- [Exercise] A verbatim repetition of the data below is requested, without images.

——————————

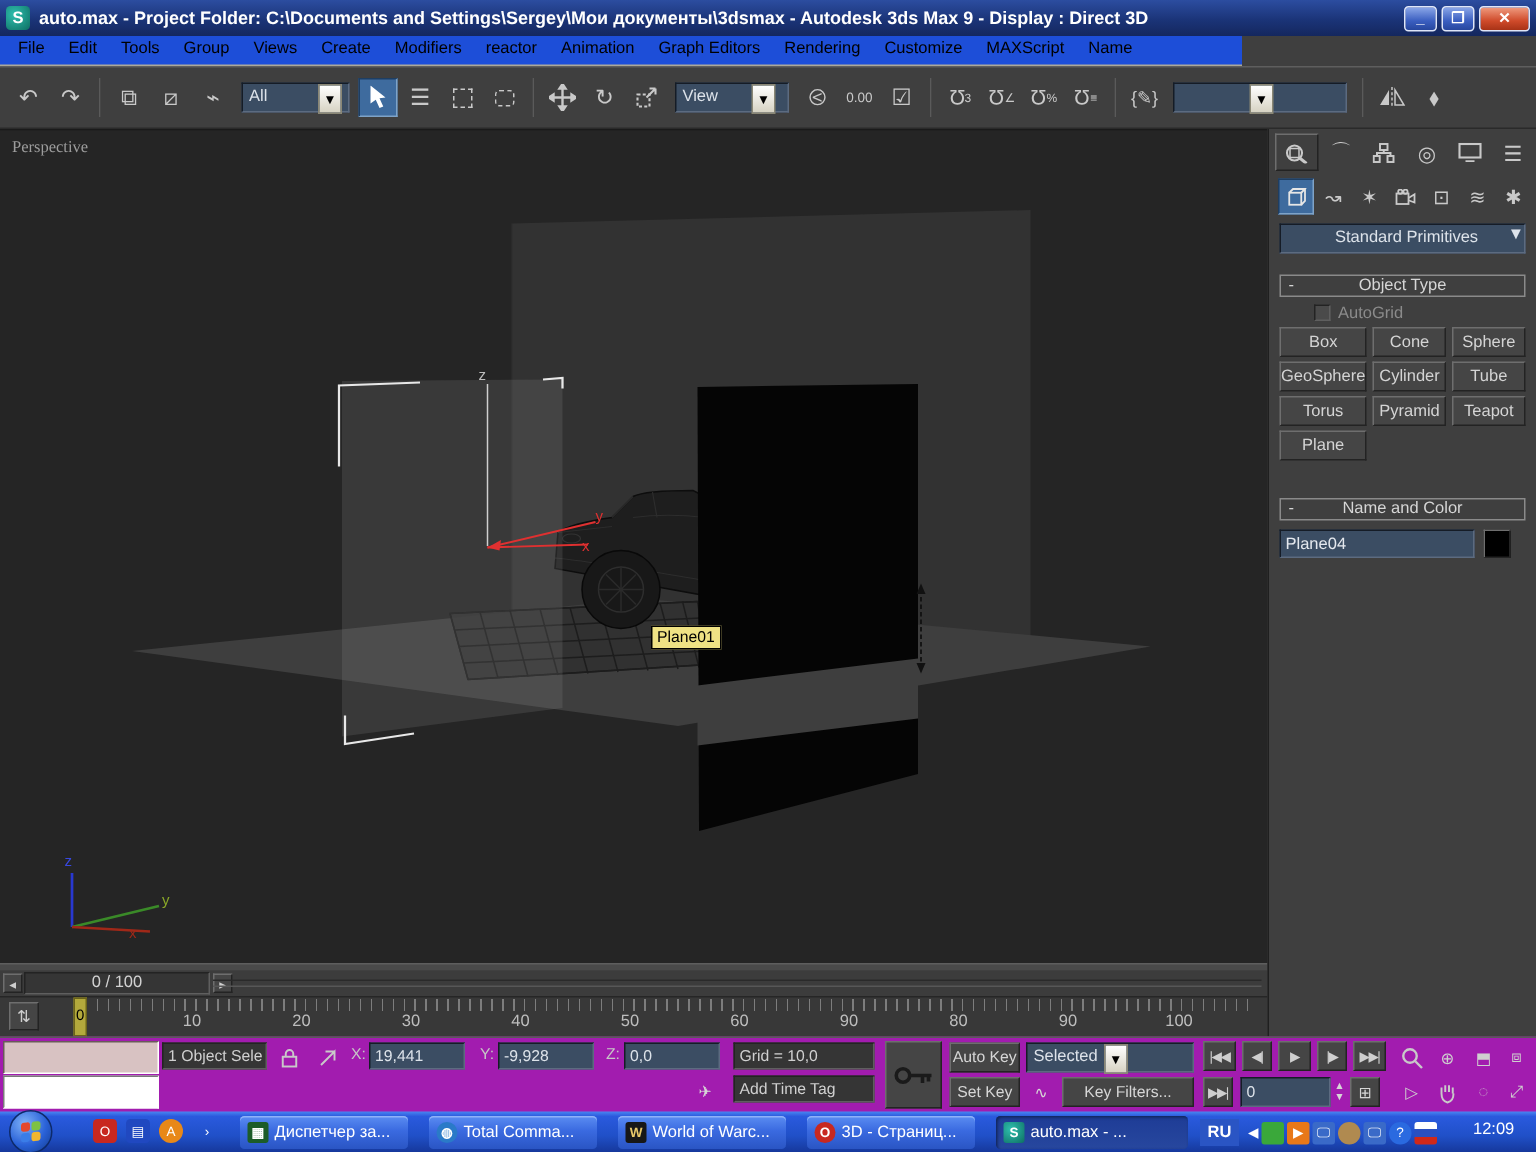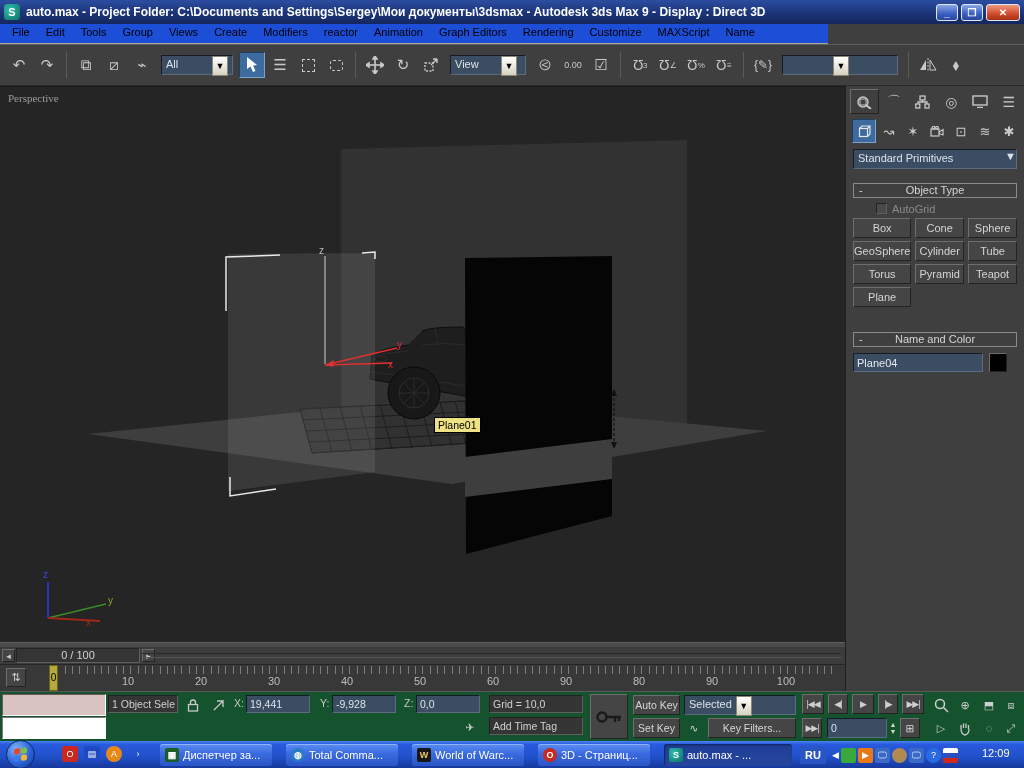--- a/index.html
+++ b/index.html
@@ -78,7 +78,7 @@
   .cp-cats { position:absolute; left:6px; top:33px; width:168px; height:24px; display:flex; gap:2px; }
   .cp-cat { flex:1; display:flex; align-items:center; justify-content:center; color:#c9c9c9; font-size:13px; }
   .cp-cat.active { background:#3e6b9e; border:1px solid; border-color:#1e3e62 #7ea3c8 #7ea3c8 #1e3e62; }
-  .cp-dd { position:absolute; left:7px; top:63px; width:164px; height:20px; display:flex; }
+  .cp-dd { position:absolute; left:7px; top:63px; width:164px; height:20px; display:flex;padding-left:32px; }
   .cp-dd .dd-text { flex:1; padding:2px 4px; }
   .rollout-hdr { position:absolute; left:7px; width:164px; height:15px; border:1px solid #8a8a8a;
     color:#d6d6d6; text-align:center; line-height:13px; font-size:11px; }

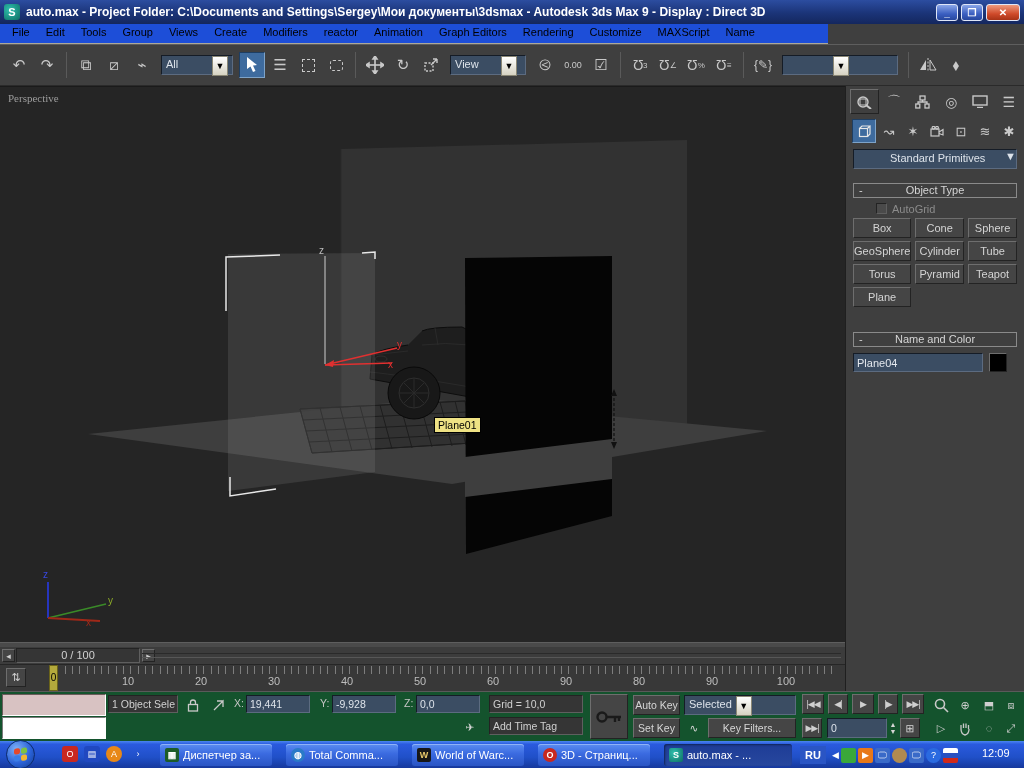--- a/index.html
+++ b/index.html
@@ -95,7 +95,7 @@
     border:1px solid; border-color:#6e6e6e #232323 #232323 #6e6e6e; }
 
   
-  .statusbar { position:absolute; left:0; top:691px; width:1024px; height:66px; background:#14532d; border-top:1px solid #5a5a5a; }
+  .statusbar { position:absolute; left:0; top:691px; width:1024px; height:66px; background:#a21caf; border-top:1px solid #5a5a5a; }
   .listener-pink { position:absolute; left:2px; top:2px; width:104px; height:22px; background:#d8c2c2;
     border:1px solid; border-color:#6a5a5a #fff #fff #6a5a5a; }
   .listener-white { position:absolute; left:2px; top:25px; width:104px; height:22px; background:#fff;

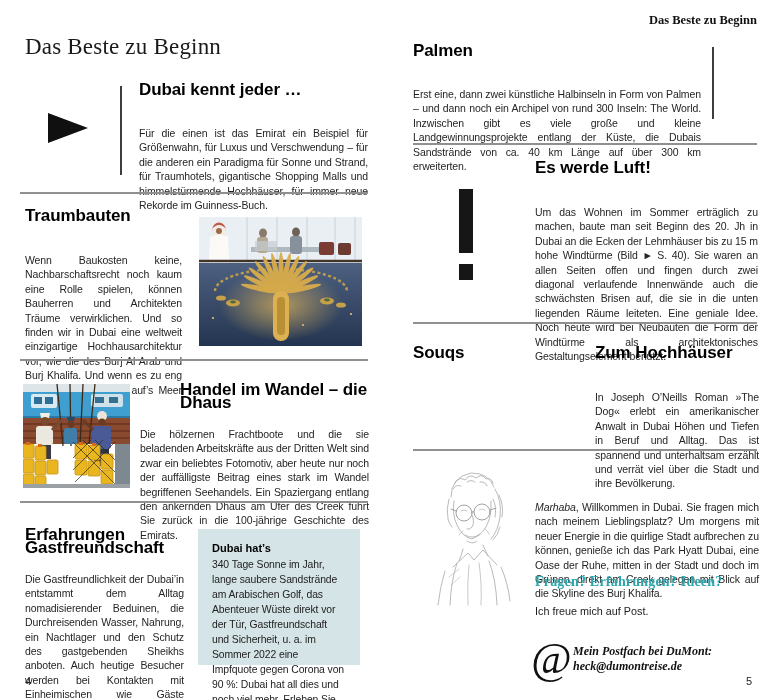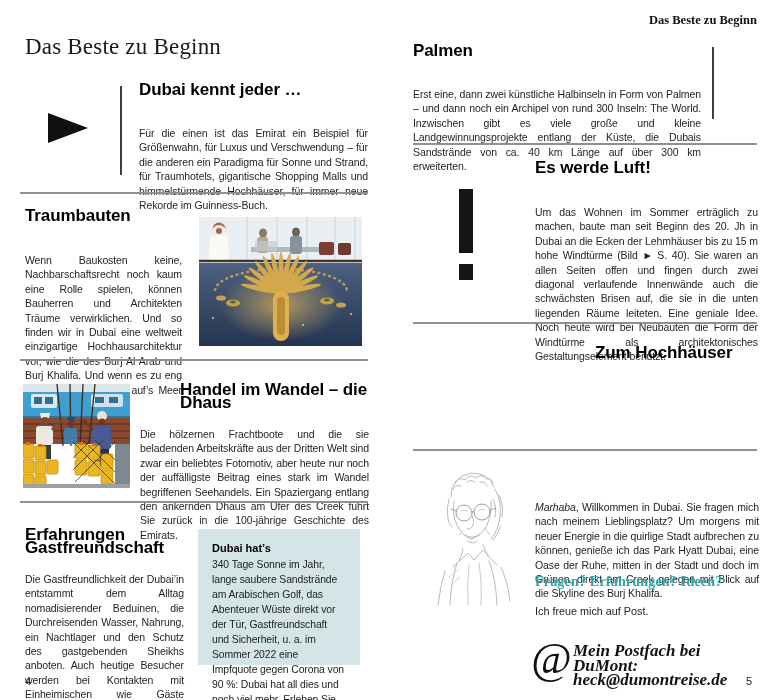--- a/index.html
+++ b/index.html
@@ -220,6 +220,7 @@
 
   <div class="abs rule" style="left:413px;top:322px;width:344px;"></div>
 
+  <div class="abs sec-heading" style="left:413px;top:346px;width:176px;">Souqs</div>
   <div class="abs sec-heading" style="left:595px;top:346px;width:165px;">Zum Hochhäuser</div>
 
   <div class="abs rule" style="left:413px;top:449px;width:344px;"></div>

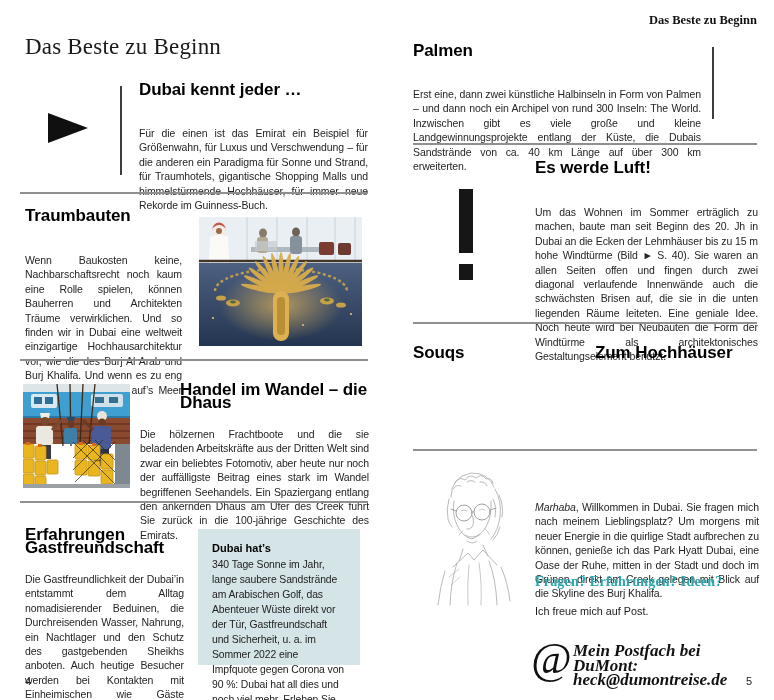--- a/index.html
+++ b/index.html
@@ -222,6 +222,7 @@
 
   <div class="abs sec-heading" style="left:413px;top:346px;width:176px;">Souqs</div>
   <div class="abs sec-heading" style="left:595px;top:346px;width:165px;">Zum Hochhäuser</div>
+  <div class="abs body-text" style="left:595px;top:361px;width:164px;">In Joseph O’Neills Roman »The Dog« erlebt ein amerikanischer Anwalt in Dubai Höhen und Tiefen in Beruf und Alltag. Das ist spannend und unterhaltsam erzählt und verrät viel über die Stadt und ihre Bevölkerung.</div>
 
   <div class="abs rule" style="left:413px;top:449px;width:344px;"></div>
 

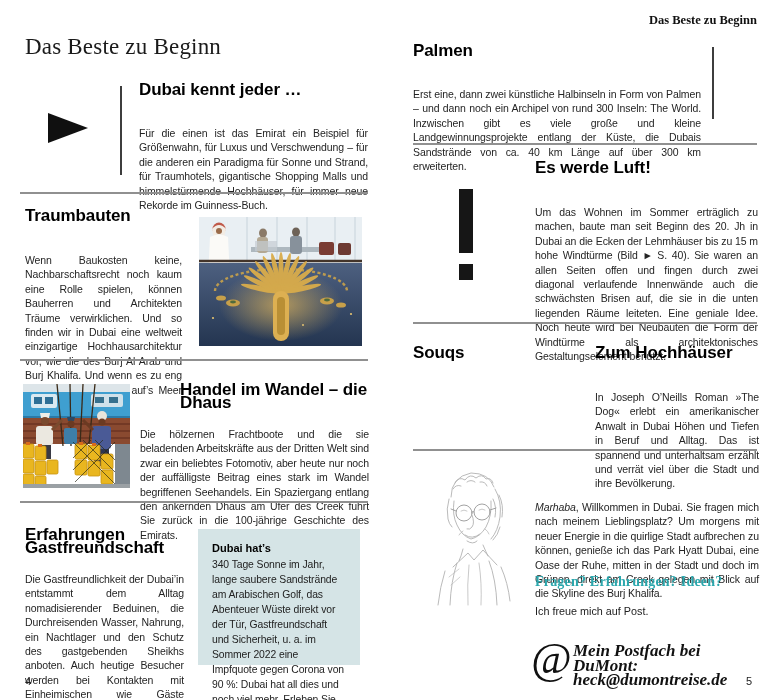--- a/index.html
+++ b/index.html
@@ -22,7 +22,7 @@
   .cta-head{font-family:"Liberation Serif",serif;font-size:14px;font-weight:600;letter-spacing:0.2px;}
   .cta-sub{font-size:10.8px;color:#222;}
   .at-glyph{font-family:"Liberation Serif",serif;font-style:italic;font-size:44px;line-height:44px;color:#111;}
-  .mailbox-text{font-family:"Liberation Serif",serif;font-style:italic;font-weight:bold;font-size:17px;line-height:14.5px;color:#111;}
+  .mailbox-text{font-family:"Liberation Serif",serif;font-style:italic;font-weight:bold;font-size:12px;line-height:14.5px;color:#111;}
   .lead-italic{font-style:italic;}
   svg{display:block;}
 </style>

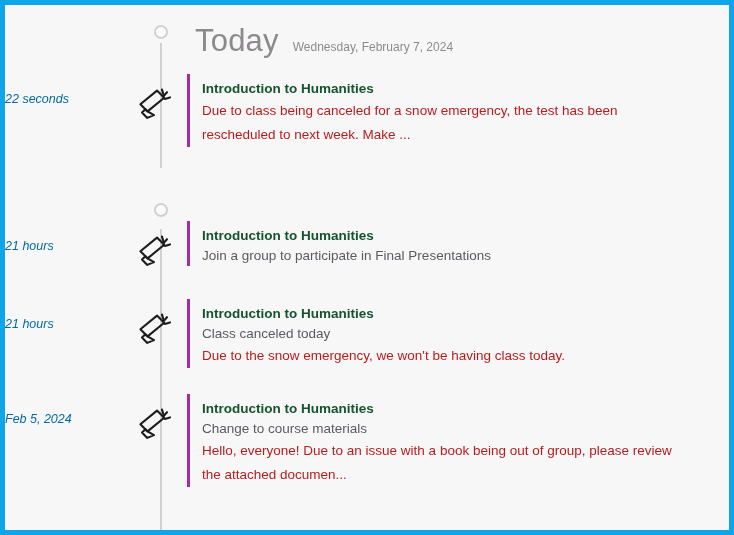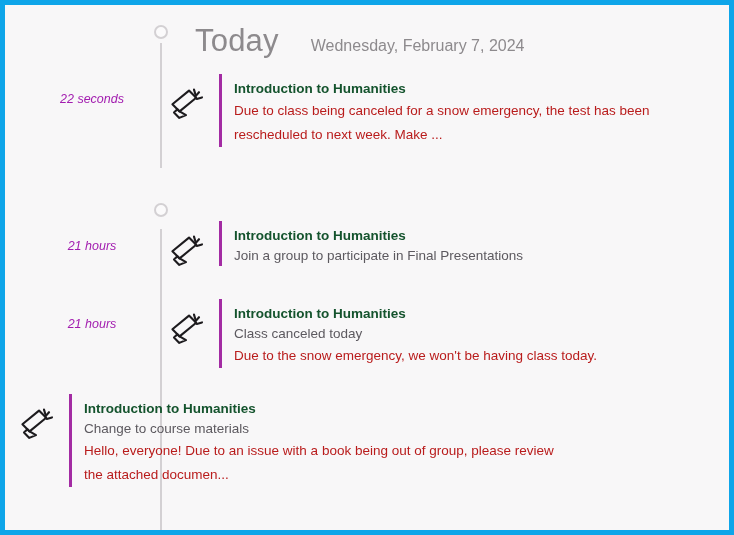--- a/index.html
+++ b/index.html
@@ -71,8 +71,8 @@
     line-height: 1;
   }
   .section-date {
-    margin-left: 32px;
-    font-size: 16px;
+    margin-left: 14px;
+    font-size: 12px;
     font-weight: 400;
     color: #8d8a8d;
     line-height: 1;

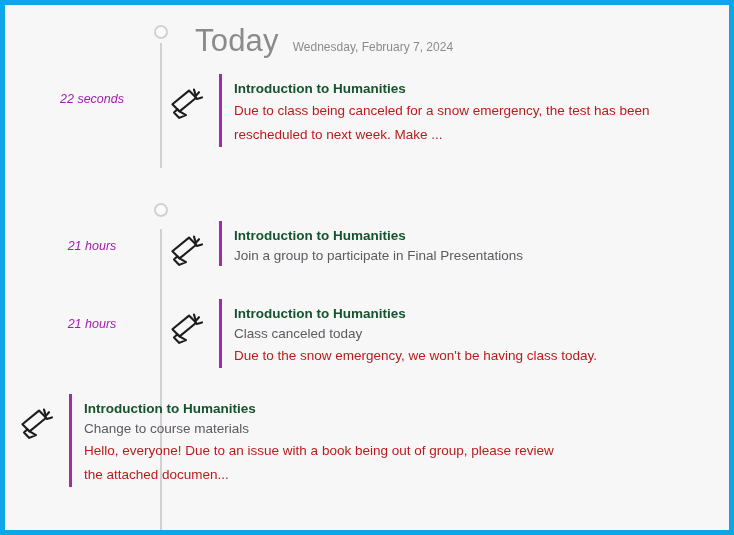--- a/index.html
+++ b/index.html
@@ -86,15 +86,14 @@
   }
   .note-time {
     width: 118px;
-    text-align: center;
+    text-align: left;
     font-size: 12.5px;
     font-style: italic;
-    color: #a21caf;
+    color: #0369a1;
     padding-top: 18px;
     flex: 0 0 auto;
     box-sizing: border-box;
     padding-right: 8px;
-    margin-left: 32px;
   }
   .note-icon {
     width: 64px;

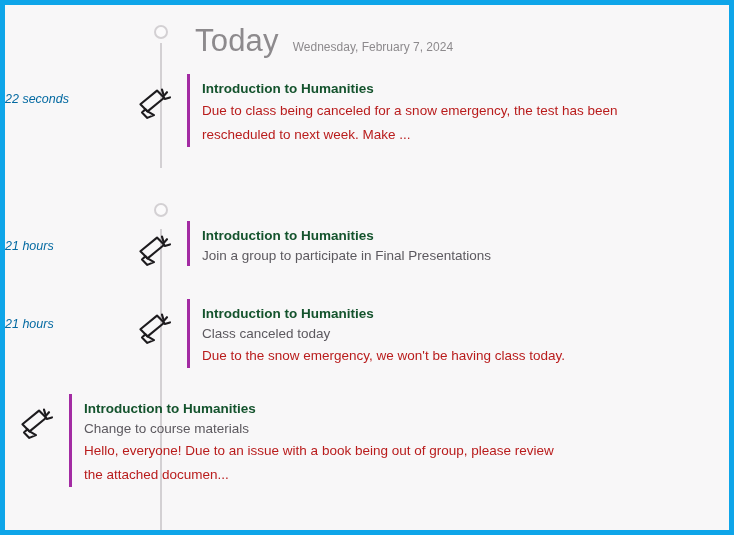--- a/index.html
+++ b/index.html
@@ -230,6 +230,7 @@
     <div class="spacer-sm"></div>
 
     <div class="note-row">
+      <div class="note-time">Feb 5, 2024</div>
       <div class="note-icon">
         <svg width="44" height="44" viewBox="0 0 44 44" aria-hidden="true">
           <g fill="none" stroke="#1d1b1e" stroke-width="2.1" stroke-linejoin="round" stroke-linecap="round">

——————————

- [Answer to this problem]
--- a/index.html
+++ b/index.html
@@ -78,7 +78,7 @@
   .cp-cats { position:absolute; left:6px; top:33px; width:168px; height:24px; display:flex; gap:2px; }
   .cp-cat { flex:1; display:flex; align-items:center; justify-content:center; color:#c9c9c9; font-size:13px; }
   .cp-cat.active { background:#3e6b9e; border:1px solid; border-color:#1e3e62 #7ea3c8 #7ea3c8 #1e3e62; }
-  .cp-dd { position:absolute; left:7px; top:63px; width:164px; height:20px; display:flex; }
+  .cp-dd { position:absolute; left:7px; top:63px; width:164px; height:20px; display:flex;padding-left:32px; }
   .cp-dd .dd-text { flex:1; padding:2px 4px; }
   .rollout-hdr { position:absolute; left:7px; width:164px; height:15px; border:1px solid #8a8a8a;
     color:#d6d6d6; text-align:center; line-height:13px; font-size:11px; }

--- a/index.html
+++ b/index.html
@@ -95,7 +95,7 @@
     border:1px solid; border-color:#6e6e6e #232323 #232323 #6e6e6e; }
 
   
-  .statusbar { position:absolute; left:0; top:691px; width:1024px; height:66px; background:#14532d; border-top:1px solid #5a5a5a; }
+  .statusbar { position:absolute; left:0; top:691px; width:1024px; height:66px; background:#a21caf; border-top:1px solid #5a5a5a; }
   .listener-pink { position:absolute; left:2px; top:2px; width:104px; height:22px; background:#d8c2c2;
     border:1px solid; border-color:#6a5a5a #fff #fff #6a5a5a; }
   .listener-white { position:absolute; left:2px; top:25px; width:104px; height:22px; background:#fff;

--- a/index.html
+++ b/index.html
@@ -220,6 +220,7 @@
 
   <div class="abs rule" style="left:413px;top:322px;width:344px;"></div>
 
+  <div class="abs sec-heading" style="left:413px;top:346px;width:176px;">Souqs</div>
   <div class="abs sec-heading" style="left:595px;top:346px;width:165px;">Zum Hochhäuser</div>
 
   <div class="abs rule" style="left:413px;top:449px;width:344px;"></div>

--- a/index.html
+++ b/index.html
@@ -222,6 +222,7 @@
 
   <div class="abs sec-heading" style="left:413px;top:346px;width:176px;">Souqs</div>
   <div class="abs sec-heading" style="left:595px;top:346px;width:165px;">Zum Hochhäuser</div>
+  <div class="abs body-text" style="left:595px;top:361px;width:164px;">In Joseph O’Neills Roman »The Dog« erlebt ein amerikanischer Anwalt in Dubai Höhen und Tiefen in Beruf und Alltag. Das ist spannend und unterhaltsam erzählt und verrät viel über die Stadt und ihre Bevölkerung.</div>
 
   <div class="abs rule" style="left:413px;top:449px;width:344px;"></div>
 

--- a/index.html
+++ b/index.html
@@ -22,7 +22,7 @@
   .cta-head{font-family:"Liberation Serif",serif;font-size:14px;font-weight:600;letter-spacing:0.2px;}
   .cta-sub{font-size:10.8px;color:#222;}
   .at-glyph{font-family:"Liberation Serif",serif;font-style:italic;font-size:44px;line-height:44px;color:#111;}
-  .mailbox-text{font-family:"Liberation Serif",serif;font-style:italic;font-weight:bold;font-size:17px;line-height:14.5px;color:#111;}
+  .mailbox-text{font-family:"Liberation Serif",serif;font-style:italic;font-weight:bold;font-size:12px;line-height:14.5px;color:#111;}
   .lead-italic{font-style:italic;}
   svg{display:block;}
 </style>

--- a/index.html
+++ b/index.html
@@ -71,8 +71,8 @@
     line-height: 1;
   }
   .section-date {
-    margin-left: 32px;
-    font-size: 16px;
+    margin-left: 14px;
+    font-size: 12px;
     font-weight: 400;
     color: #8d8a8d;
     line-height: 1;

--- a/index.html
+++ b/index.html
@@ -86,15 +86,14 @@
   }
   .note-time {
     width: 118px;
-    text-align: center;
+    text-align: left;
     font-size: 12.5px;
     font-style: italic;
-    color: #a21caf;
+    color: #0369a1;
     padding-top: 18px;
     flex: 0 0 auto;
     box-sizing: border-box;
     padding-right: 8px;
-    margin-left: 32px;
   }
   .note-icon {
     width: 64px;

--- a/index.html
+++ b/index.html
@@ -230,6 +230,7 @@
     <div class="spacer-sm"></div>
 
     <div class="note-row">
+      <div class="note-time">Feb 5, 2024</div>
       <div class="note-icon">
         <svg width="44" height="44" viewBox="0 0 44 44" aria-hidden="true">
           <g fill="none" stroke="#1d1b1e" stroke-width="2.1" stroke-linejoin="round" stroke-linecap="round">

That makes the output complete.